Let's refer back to the example and say you're checking a user against an external database during registration. One user registers and they are found in this database. Uh-oh! Let's keep them from registering:
use Flarum\Api\JsonApiResponse;
use Tobscure\JsonApi\Document;
use Tobscure\JsonApi\Exception\Handler\ResponseBag;
public function process(ServerRequestInterface $request, RequestHandlerInterface $handler): ResponseInterface
{
if ($userFoundInDatabase) {
$error = new ResponseBag('422', [
[
'status' => '422',
'code' => 'validation_error',
'source' => [
'pointer' => '/data/attributes/email',
],
'detail' => 'Yikes! Your email can\'t be used.',
],
]);
$document = new Document();
$document->setErrors($error->getErrors());
return new JsonApiResponse($document, $error->getStatus());
}
return $handler->handle($request);
}
Phew!
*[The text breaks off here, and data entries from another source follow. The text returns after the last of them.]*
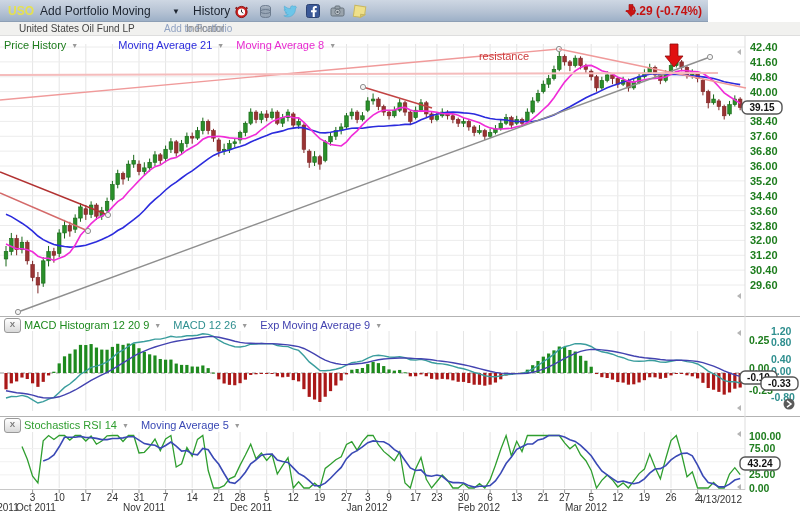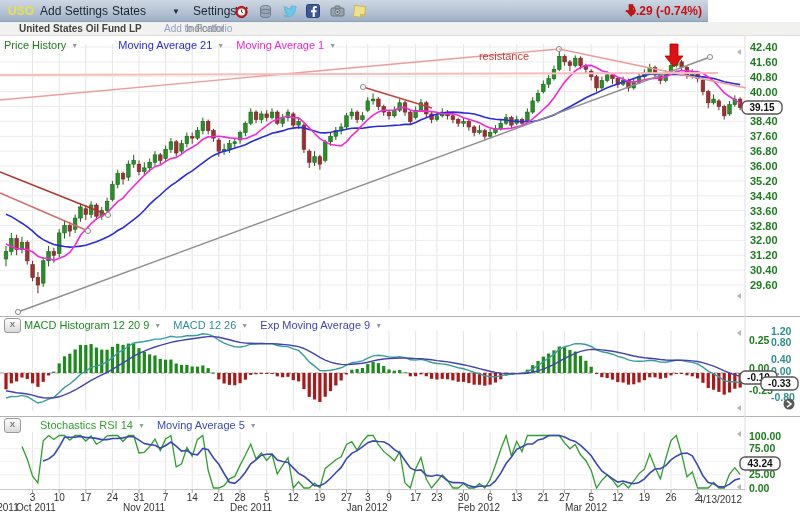--- a/index.html
+++ b/index.html
@@ -44,7 +44,7 @@
 
 <div class="toolbar">
   <span class="tb-symbol" style="left:8px">USO</span>
-  <span class="tb-item" style="left:40px">Add Settings</span>
+  <span class="tb-item" style="left:40px">Add Portfolio</span>
   <span class="tb-item" style="left:112px">States</span>
   <span class="tb-caret" style="left:172px">▼</span>
   <span class="tb-item" style="left:193px">Settings</span>

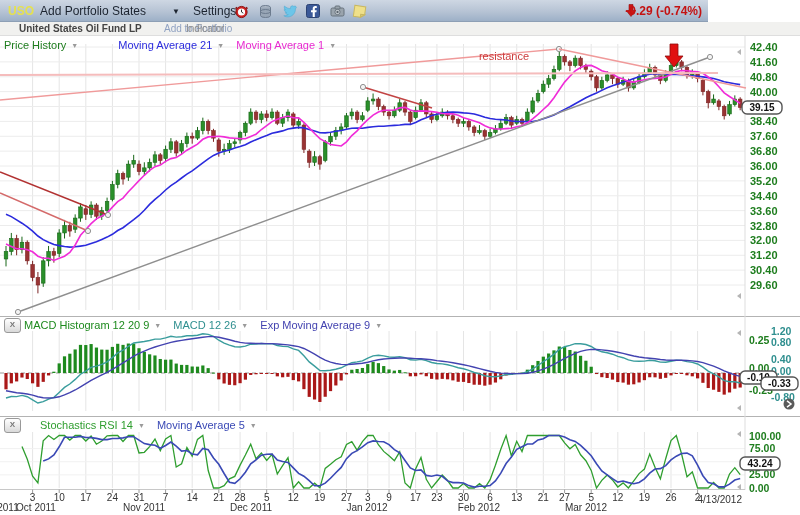--- a/index.html
+++ b/index.html
@@ -45,7 +45,7 @@
 <div class="toolbar">
   <span class="tb-symbol" style="left:8px">USO</span>
   <span class="tb-item" style="left:40px">Add Portfolio</span>
-  <span class="tb-item" style="left:112px">States</span>
+  <span class="tb-item" style="left:112px">Moving</span>
   <span class="tb-caret" style="left:172px">▼</span>
   <span class="tb-item" style="left:193px">Settings</span>
 

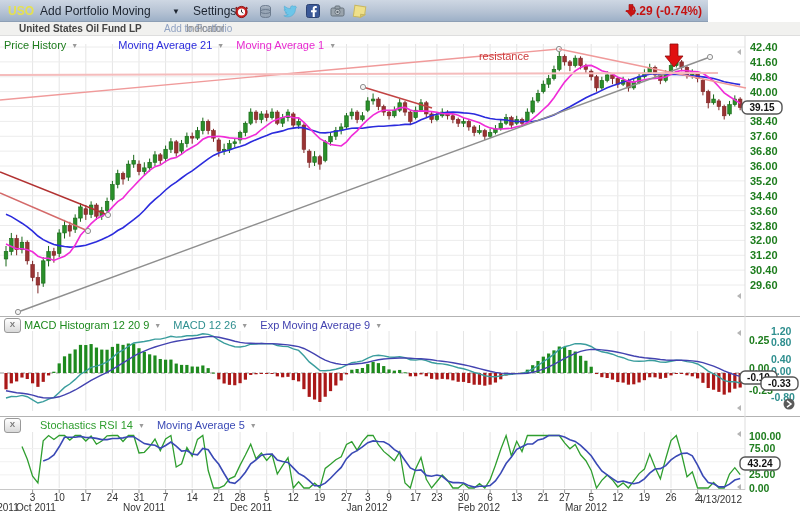--- a/index.html
+++ b/index.html
@@ -47,7 +47,7 @@
   <span class="tb-item" style="left:40px">Add Portfolio</span>
   <span class="tb-item" style="left:112px">Moving</span>
   <span class="tb-caret" style="left:172px">▼</span>
-  <span class="tb-item" style="left:193px">Settings</span>
+  <span class="tb-item" style="left:193px">History</span>
 
   <span class="tb-icon" style="left:234px">
     <svg width="15" height="15" viewBox="0 0 15 15">

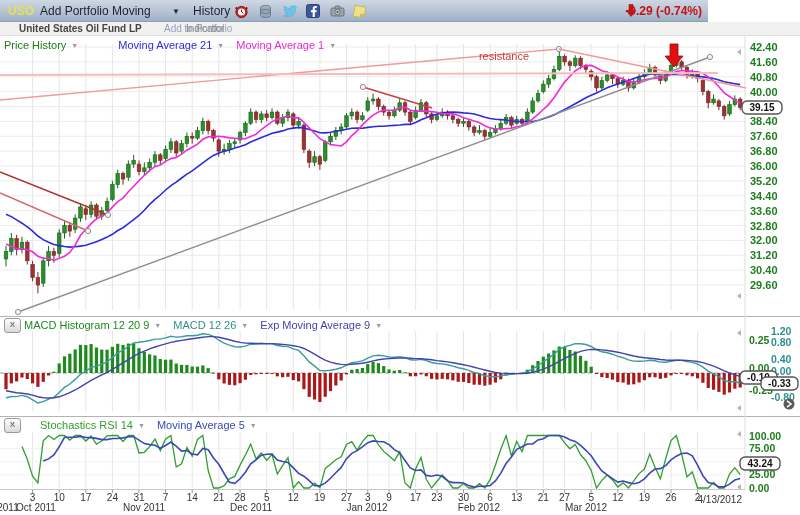--- a/index.html
+++ b/index.html
@@ -21,7 +21,7 @@
   .subbar{position:absolute;top:22px;left:0;width:800px;height:13px;background:#f1f1ef;
           border-bottom:1px solid #dedede;z-index:5;}
   .subbar span{position:absolute;top:1px;font-size:10px;white-space:nowrap;}
-  .sub-title{left:3px;color:#444;font-weight:bold;padding-left:16px;}
+  .sub-title{left:3px;color:#444;font-weight:normal;padding-left:16px;}
   .sub-link{left:116px;color:#90a2c2;cursor:pointer;margin-left:48px;}
   .sub-drawings{left:186px;color:#8a8a8a;cursor:pointer;}
   

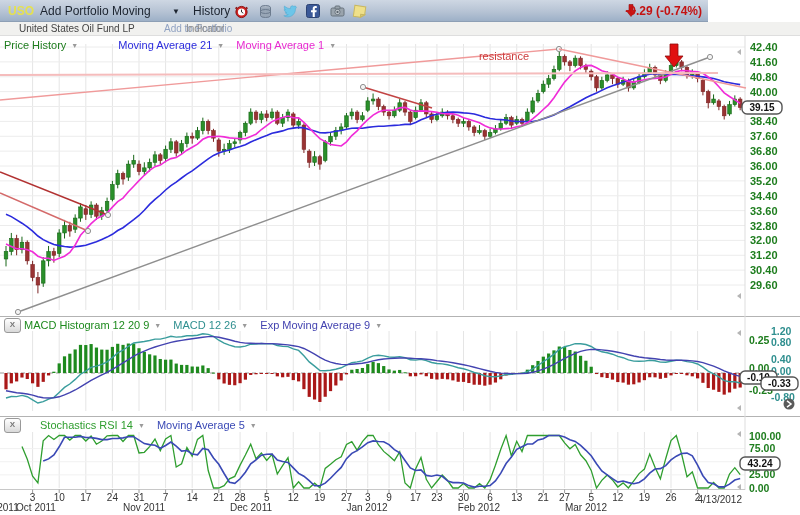--- a/index.html
+++ b/index.html
@@ -109,7 +109,7 @@
 <div class="legend lg-price">
   <span class="c-ph">Price History</span><span class="caret">▼</span>
   <span class="c-ma21">Moving Average 21</span><span class="caret">▼</span>
-  <span class="c-ma8">Moving Average 1</span><span class="caret">▼</span>
+  <span class="c-ma8">Moving Average 8</span><span class="caret">▼</span>
 </div>
 
 <div class="xbtn xbtn-macd">X</div>

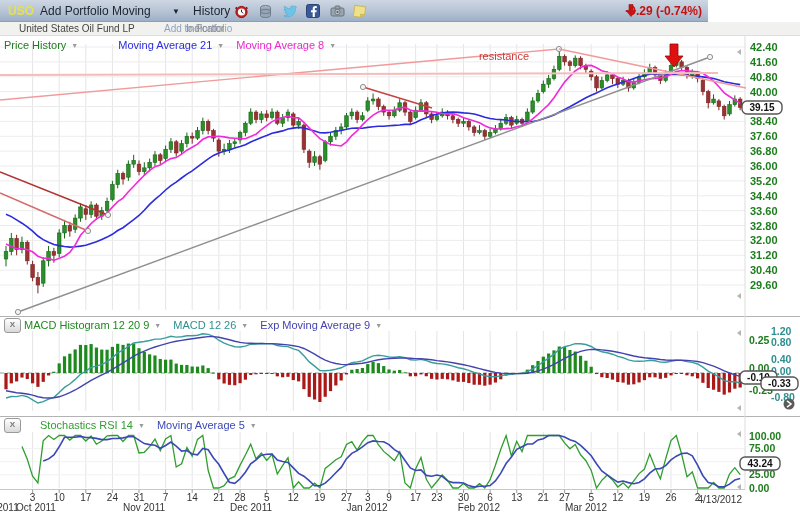--- a/index.html
+++ b/index.html
@@ -32,7 +32,7 @@
   .lg-stoch{top:419px;left:24px;}
   .c-ph{color:#1e7d1e;} .c-ma21{color:#2b2bdd;margin-left:28px;} .c-ma8{color:#e82ad0;}
   .c-hist{color:#1e8a1e;} .c-macd{color:#2f8f8f;} .c-ema{color:#4343b0;}
-  .c-srsi{color:#2f9e2f;margin-left:16px;} .c-ma5{color:#3a49b5;}
+  .c-srsi{color:#2f9e2f;} .c-ma5{color:#3a49b5;}
   .xbtn{position:absolute;left:4px;width:15px;height:13px;z-index:4;
         border:1px solid #999;border-radius:3px;background:linear-gradient(#fff,#d9d9d9);
         font-size:8px;color:#777;text-align:center;line-height:12px;font-weight:bold;cursor:pointer;}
Crisis avoided.
To learn more about the request and response objects, see the PSR HTTP message interfaces documentation.
If you'd like to do something with the response after the initial request has been handled, that's no problem! Just run the request handler and then your logic:
public function process(ServerRequestInterface $request, RequestHandlerInterface $handler): ResponseInterface
{
$response = $handler->handle($request);
// Your logic...
$response = $response->withHeader('Content-Type', 'application/json');
return $response;
}
Keep in mind that PSR-7 responses are immutable, so you'll need to reassign the $response
variable every time you modify the response.
Once all is said and done and you aren't returning a response yourself, you can simply pass the request to the next middleware:
return $handler->handle($request);
Great! We're all done here. Now you can make the middleware of your dreams!